双子のようなその動きに、何が違うと悠凪が睨めば、大真面目な顔でまず閑人が力強く言う。
「尻だけじゃない、俺は女の肉感全てが好きだ」
「……は?」
(何の告白? っていうか、なにその無駄に堂々とした態度)
対処し切れない脱力感に苛まれ、庇う手を忘れて悠凪が呆然とすれば、続いて焔も同じ様に言う。

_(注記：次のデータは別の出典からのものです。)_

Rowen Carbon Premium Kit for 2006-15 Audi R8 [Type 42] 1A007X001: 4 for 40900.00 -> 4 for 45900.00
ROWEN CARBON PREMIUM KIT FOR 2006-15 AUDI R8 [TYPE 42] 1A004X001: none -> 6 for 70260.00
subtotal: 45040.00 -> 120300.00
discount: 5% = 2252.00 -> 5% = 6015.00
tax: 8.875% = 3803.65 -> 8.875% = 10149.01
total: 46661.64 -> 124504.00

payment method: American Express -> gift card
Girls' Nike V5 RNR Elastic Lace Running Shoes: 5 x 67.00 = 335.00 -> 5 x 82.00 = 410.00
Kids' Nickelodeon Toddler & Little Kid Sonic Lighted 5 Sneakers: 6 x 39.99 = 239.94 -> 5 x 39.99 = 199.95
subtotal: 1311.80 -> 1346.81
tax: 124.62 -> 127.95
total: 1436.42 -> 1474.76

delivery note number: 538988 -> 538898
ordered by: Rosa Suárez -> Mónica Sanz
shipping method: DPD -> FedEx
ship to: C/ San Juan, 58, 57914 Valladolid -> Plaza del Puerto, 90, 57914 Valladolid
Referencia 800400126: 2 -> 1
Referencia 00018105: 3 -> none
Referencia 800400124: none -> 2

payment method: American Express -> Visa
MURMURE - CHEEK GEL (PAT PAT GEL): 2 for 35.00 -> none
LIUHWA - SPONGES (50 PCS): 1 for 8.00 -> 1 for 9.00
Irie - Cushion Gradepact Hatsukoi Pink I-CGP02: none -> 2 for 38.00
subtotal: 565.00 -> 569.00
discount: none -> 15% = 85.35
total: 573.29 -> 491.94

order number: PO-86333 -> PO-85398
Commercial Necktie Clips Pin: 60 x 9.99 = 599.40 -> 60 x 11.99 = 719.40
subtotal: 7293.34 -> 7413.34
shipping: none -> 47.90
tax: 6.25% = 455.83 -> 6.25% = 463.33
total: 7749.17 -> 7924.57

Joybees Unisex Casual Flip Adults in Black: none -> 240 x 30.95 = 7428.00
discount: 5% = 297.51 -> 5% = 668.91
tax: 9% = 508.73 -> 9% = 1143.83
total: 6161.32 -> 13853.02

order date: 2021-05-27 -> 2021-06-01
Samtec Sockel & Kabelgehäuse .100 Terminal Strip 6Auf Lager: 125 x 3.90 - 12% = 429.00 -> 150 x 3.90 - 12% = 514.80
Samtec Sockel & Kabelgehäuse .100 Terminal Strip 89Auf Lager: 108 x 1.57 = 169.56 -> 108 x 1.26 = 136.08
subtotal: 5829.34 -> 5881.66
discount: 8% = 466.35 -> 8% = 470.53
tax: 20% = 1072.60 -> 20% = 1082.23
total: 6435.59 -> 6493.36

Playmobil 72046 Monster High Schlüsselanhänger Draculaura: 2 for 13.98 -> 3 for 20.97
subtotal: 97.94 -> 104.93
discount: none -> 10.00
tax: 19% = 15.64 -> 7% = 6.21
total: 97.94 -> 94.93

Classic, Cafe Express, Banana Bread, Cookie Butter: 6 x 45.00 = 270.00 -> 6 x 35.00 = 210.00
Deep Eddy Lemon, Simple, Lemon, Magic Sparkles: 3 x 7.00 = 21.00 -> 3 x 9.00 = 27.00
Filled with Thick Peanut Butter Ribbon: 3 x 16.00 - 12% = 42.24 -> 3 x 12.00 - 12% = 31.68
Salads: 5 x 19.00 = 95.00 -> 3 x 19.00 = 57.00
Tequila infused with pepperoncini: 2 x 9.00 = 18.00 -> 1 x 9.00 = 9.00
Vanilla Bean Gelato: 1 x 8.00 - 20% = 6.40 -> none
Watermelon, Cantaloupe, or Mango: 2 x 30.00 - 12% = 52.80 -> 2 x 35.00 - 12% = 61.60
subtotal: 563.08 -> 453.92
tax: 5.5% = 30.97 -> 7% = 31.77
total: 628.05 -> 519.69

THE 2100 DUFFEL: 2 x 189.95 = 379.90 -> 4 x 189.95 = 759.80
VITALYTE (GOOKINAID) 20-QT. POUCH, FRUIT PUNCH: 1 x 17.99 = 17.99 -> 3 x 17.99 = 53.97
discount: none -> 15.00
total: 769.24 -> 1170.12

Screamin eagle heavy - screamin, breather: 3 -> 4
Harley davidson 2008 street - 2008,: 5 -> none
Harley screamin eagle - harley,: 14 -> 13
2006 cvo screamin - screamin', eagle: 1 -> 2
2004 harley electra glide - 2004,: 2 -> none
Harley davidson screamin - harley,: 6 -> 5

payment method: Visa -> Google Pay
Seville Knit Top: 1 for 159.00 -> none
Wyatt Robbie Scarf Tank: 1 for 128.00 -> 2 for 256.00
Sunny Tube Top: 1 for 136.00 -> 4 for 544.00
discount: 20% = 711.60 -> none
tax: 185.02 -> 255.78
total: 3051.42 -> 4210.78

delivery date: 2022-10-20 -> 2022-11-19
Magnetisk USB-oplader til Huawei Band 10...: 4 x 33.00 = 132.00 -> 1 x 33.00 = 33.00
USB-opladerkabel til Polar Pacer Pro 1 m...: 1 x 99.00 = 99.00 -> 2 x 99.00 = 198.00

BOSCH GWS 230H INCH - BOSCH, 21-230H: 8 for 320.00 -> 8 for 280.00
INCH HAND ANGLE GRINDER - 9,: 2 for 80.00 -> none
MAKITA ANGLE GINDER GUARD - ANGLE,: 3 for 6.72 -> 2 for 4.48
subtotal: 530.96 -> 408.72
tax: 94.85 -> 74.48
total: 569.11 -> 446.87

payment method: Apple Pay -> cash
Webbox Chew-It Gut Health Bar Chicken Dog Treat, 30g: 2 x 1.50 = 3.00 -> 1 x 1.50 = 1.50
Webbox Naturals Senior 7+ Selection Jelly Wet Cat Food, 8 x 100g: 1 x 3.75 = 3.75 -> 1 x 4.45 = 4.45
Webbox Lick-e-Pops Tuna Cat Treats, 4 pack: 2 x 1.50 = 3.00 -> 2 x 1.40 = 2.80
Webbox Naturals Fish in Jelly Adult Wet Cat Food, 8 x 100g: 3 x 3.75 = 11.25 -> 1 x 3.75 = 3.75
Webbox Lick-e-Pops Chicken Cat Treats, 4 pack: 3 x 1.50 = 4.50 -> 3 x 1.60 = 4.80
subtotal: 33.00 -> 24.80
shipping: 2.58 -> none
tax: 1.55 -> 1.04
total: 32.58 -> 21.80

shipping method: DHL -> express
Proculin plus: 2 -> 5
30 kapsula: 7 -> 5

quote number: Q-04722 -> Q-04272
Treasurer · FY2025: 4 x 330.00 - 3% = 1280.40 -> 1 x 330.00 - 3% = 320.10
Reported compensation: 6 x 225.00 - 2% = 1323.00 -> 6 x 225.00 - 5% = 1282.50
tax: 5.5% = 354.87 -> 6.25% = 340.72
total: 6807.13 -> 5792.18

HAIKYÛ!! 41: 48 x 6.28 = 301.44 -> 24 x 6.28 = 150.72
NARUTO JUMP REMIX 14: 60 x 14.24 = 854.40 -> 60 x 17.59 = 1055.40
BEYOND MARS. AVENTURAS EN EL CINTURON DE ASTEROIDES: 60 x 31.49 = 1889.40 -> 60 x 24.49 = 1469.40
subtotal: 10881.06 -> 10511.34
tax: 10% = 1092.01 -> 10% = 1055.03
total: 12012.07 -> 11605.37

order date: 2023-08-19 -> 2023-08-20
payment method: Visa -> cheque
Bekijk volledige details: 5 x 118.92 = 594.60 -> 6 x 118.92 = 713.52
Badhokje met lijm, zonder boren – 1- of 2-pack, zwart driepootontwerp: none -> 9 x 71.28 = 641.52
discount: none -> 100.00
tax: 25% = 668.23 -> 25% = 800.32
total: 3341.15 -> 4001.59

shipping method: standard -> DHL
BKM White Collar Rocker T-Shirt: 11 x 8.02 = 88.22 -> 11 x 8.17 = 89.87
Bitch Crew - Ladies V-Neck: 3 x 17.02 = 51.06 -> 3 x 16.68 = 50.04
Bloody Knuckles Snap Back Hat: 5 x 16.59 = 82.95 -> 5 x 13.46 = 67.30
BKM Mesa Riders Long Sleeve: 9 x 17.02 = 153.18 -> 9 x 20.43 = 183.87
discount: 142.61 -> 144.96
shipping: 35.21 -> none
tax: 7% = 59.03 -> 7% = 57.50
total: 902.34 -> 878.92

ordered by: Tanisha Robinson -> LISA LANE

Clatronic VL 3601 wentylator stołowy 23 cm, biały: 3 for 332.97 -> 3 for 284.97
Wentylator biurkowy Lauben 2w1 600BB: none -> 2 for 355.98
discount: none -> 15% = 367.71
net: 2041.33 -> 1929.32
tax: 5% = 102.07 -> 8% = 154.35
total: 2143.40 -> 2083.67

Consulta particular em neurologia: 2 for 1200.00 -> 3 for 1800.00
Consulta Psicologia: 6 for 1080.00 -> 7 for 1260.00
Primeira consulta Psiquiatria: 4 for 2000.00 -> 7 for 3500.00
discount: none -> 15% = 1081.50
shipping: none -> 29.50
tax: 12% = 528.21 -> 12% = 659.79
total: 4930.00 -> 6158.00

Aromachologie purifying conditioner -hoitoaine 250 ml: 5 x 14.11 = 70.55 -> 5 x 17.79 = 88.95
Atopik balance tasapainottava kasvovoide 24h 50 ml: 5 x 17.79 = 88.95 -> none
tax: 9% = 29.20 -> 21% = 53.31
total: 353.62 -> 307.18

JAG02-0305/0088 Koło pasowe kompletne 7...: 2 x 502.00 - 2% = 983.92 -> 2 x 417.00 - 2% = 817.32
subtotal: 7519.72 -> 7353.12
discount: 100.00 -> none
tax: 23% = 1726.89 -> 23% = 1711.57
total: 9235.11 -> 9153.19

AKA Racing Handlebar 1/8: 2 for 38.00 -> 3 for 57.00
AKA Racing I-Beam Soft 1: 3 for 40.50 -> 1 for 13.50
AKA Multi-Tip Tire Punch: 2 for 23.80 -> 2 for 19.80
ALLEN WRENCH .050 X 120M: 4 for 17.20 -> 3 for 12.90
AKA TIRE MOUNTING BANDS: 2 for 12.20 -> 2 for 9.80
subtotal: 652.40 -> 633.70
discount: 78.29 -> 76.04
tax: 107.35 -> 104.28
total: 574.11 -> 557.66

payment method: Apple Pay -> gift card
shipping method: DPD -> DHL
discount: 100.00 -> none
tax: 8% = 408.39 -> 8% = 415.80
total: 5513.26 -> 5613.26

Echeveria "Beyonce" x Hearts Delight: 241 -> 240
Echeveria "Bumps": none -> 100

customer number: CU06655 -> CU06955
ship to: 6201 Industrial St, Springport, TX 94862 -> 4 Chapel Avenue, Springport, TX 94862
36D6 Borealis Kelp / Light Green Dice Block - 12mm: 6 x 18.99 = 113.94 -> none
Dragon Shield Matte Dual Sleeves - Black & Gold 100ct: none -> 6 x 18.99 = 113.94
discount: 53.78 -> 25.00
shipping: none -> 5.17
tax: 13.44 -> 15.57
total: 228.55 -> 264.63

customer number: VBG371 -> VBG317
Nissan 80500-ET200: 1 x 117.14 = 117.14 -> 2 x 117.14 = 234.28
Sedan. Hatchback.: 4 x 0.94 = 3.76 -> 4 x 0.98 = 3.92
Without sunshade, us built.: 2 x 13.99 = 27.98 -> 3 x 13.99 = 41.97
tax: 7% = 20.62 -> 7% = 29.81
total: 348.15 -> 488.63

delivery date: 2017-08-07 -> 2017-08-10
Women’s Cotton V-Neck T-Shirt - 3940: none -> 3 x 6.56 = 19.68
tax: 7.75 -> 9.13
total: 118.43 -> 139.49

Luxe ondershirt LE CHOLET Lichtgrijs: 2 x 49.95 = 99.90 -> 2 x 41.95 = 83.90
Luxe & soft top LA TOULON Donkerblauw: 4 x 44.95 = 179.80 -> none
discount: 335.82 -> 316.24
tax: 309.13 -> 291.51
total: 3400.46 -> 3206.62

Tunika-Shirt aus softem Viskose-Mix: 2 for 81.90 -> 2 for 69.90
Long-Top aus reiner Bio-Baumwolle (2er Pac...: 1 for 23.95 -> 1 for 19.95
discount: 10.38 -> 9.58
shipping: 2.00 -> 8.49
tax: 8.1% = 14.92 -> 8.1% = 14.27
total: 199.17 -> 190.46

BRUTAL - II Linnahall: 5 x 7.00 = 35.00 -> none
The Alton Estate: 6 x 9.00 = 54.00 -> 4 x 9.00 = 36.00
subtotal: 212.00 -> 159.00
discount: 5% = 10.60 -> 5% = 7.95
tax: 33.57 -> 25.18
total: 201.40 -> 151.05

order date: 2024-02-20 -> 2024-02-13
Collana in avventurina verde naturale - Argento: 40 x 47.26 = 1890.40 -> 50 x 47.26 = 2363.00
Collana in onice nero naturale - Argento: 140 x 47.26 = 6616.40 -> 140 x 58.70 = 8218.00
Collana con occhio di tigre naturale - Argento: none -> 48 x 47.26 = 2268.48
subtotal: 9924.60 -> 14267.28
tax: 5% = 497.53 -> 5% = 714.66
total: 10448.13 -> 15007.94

「ええ、そうですとも。悠凪殿の魅力は臀部だけに留まりません。瑞々しい唇も、臀部以上に揉みがいのありそうな胸も、擦りたくなるような太腿も、秘められた花園も――その全てが僕の大好物。それを玩具だなんて、そんな……そんな卑猥な表現をするなんて、悠凪殿も案外好き者ですねぇ。僕はいつでも大歓迎ですよ?」
「ひぃっ!? 私はご遠慮申し上げます!」
どれだけ距離を取っても足りない、焔からのラブコール(舌なめずり付き)を受け、反抗心を一気に削がれた悠凪は、閑人の元へ逃走。
「焔……言い過ぎだ。悠凪が萎縮しちまうだろ?」
後ろに回ってしがみつけば、悠凪の頭へ当然のように手を置いた閑人が、呆れた声を焔へ投げかけた。
悠凪にしてみれば、どちらの言い分も十二分に変質者。
それでも信頼の度合いは、閑人の方が遥かに高い。
従って、思うところはあっても、閑人の言う通りだと更に身を寄せる。
そんな彼女の様子を受け、やれやれと首を振った焔は「悠凪殿ったら、恥しがり屋さんなんですから」と検討違いも甚だしい事を懲りずに呟いた。